Researchers from the University of Bristol have developed a neural network system for flagging potential volcanic eruptions. The machine learning method analyses satellite images, compensating for distortions caused by water which can often impede analysis. Initial results had a 39% true positive identification.

Industry

Public And Social Sector

Public Services

Project Overview

The researchers "created a neural network that has churned through more than 30,000 Sentinel-1 images of more than 900 volcanoes and flagged about 100 images for closer examination. By getting an algorithm to do the initial work of sorting through the data, researchers save time that they can better spend following up on volcanoes of interest".

Reported Results

The results showed that 39% were true positives - correct detections of ground distortions. "The team is also training its neural network on synthetic data generated from simulated eruptions. That work roughly doubled the precision of the algorithm."

Technology

Function

Operations

Network Operations

Background

"Although about 800 million people live within 100 kilometres of a volcano, very few of these potential natural hazards are monitored consistently.

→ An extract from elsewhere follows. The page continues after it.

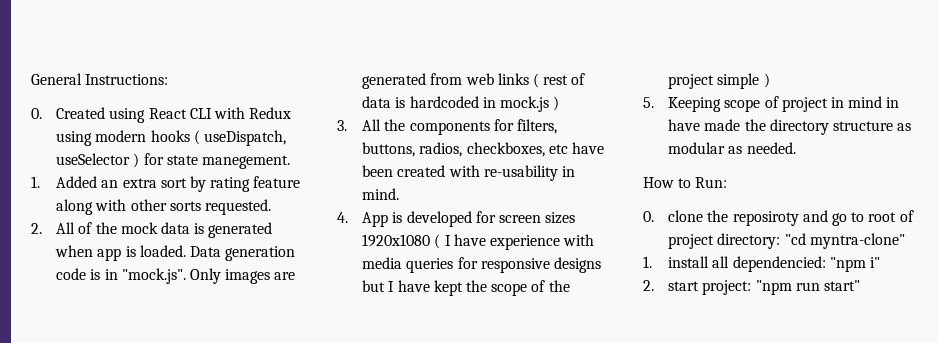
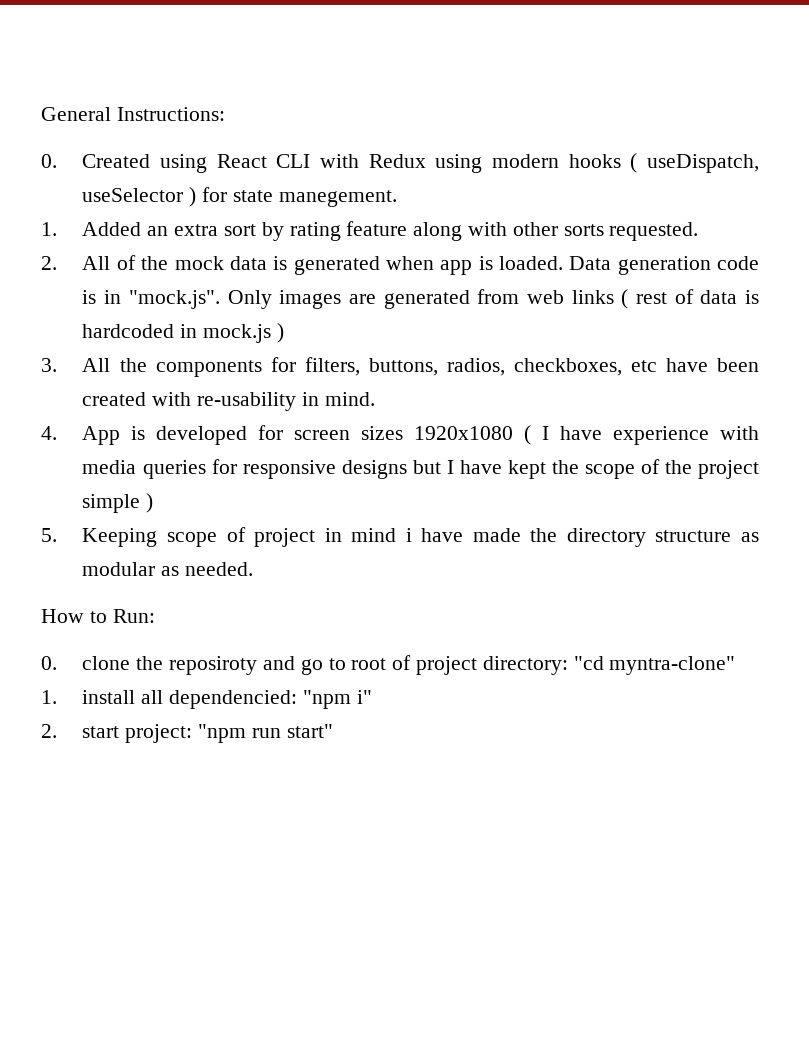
- 5. Keeping scope of project in mind in have made the directory structure as modular as needed.
+ 5. Keeping scope of project in mind i have made the directory structure as modular as needed.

But emerging methods are now enabling researchers to keep a constant eye on volcanoes".

Benefits

Data

The researchers use "radar observations from two satellites that make up the European Sentinel-1 mission. Depending on their location as they orbit Earth, the craft collect data on the world’s volcanoes every 6, 12 or 24 days. As they repeatedly pass over the same spot, the satellites measure the distance between themselves and the ground."